■ To do ■
Reproduce, exactly, the lines of the material below from the line containing "(361, 296) none" through the line containing "[61,252,294,265] // C", with both end lines included and nothing else.
### Given records ###
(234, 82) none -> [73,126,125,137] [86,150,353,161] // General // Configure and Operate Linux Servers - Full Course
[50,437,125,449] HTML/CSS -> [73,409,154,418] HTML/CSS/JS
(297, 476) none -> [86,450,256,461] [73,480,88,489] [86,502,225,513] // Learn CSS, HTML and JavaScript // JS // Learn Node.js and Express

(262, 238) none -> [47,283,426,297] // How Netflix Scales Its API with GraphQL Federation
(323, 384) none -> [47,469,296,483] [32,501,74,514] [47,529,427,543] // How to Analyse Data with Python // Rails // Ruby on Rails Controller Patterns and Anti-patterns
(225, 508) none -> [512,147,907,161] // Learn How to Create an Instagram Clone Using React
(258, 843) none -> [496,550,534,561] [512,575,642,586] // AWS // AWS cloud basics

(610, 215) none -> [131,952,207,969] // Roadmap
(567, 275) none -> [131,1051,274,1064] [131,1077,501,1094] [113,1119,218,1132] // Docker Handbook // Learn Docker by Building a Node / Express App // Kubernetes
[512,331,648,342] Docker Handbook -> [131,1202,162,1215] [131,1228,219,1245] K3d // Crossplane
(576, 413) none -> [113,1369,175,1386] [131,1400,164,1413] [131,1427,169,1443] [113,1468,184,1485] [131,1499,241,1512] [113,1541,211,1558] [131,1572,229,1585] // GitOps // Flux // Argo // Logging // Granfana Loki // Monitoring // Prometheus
###
### Given records ###
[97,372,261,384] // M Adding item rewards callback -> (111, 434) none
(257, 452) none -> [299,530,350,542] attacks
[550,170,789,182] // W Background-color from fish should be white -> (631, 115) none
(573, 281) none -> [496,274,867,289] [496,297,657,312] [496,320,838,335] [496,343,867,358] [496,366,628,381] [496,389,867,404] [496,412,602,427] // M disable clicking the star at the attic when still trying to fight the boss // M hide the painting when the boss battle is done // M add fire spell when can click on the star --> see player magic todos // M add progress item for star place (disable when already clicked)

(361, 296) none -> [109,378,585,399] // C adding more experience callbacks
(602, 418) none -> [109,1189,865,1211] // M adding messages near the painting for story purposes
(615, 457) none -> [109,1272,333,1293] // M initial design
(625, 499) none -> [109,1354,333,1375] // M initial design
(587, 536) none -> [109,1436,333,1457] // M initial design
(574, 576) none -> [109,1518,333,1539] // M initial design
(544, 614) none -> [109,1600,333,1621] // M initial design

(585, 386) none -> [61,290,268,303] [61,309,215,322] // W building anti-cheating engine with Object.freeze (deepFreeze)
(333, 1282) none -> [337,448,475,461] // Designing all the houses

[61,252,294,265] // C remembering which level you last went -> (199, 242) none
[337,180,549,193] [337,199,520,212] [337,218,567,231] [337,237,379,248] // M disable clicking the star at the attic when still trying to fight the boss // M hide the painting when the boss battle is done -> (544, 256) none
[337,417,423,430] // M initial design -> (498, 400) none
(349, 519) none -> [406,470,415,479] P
###
### Given records ###
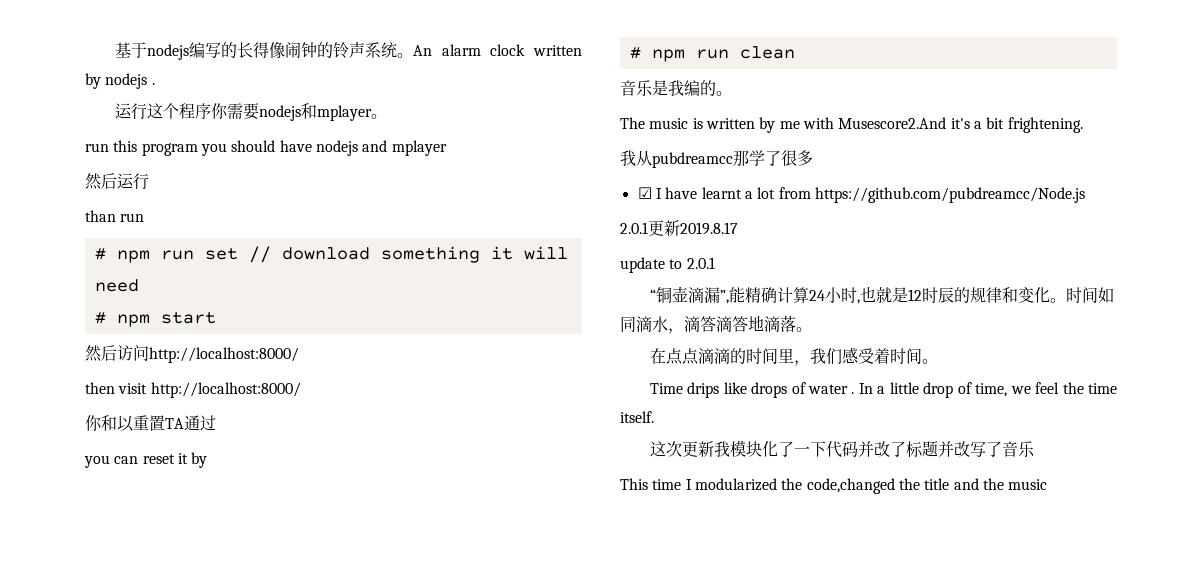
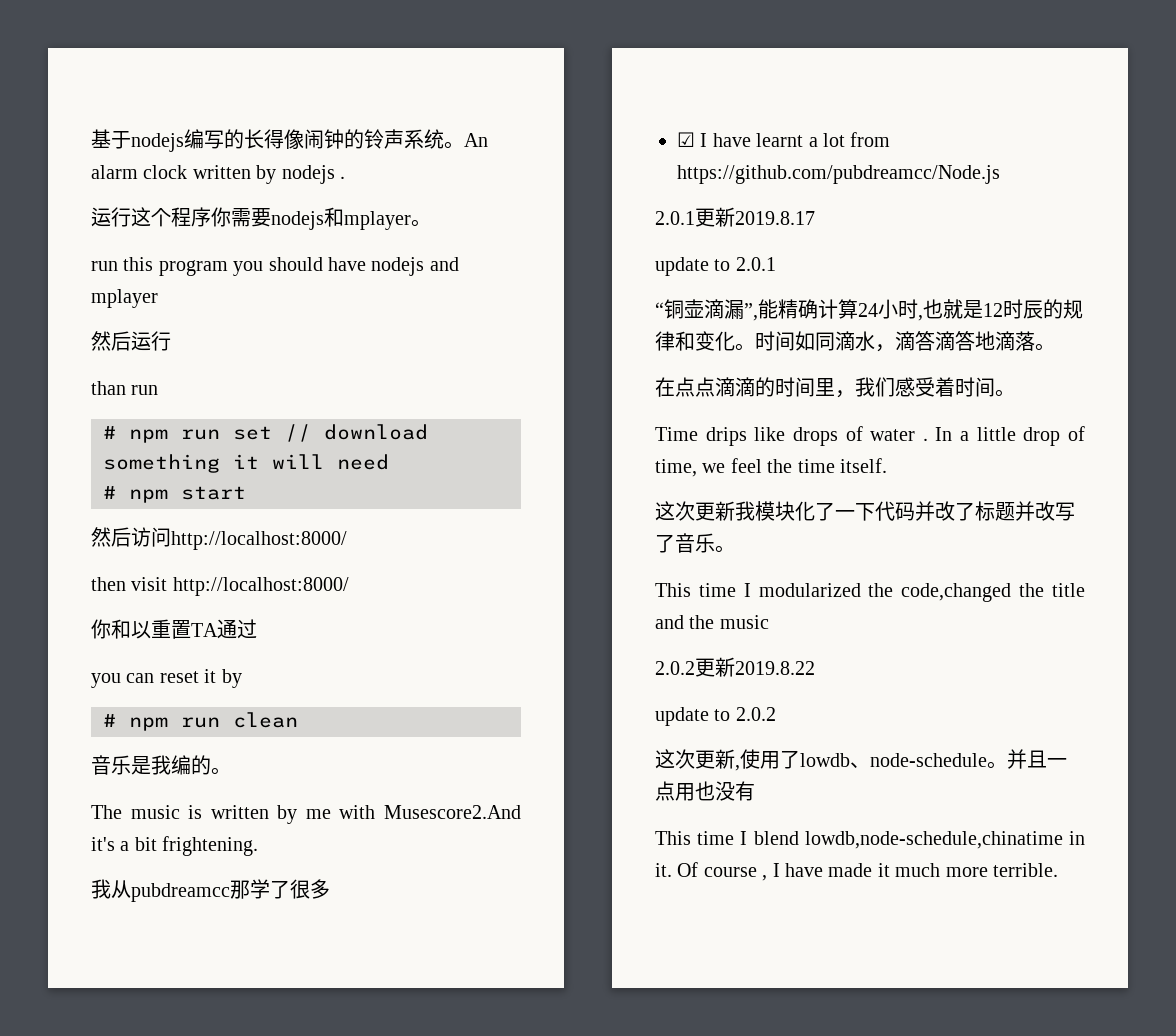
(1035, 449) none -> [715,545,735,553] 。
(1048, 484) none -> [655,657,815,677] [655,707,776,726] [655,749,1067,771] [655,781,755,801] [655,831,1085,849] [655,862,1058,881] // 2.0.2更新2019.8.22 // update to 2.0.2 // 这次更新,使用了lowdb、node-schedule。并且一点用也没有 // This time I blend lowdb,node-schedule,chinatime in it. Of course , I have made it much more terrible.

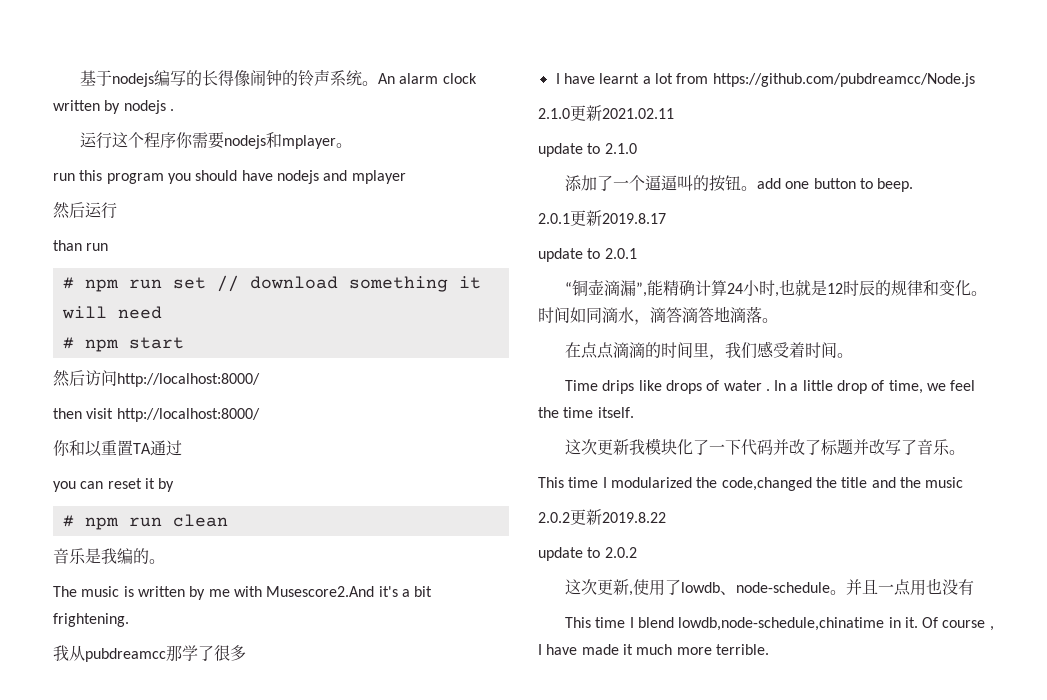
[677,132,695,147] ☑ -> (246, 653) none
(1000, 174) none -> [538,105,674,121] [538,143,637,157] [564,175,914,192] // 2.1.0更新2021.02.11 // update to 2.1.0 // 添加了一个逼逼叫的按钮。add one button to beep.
###
■ Result of this task ■
(361, 296) none -> [109,378,585,399] // C adding more experience callbacks
(602, 418) none -> [109,1189,865,1211] // M adding messages near the painting for story purposes
(615, 457) none -> [109,1272,333,1293] // M initial design
(625, 499) none -> [109,1354,333,1375] // M initial design
(587, 536) none -> [109,1436,333,1457] // M initial design
(574, 576) none -> [109,1518,333,1539] // M initial design
(544, 614) none -> [109,1600,333,1621] // M initial design

(585, 386) none -> [61,290,268,303] [61,309,215,322] // W building anti-cheating engine with Object.freeze (deepFreeze)
(333, 1282) none -> [337,448,475,461] // Designing all the houses

[61,252,294,265] // C remembering which level you last went -> (199, 242) none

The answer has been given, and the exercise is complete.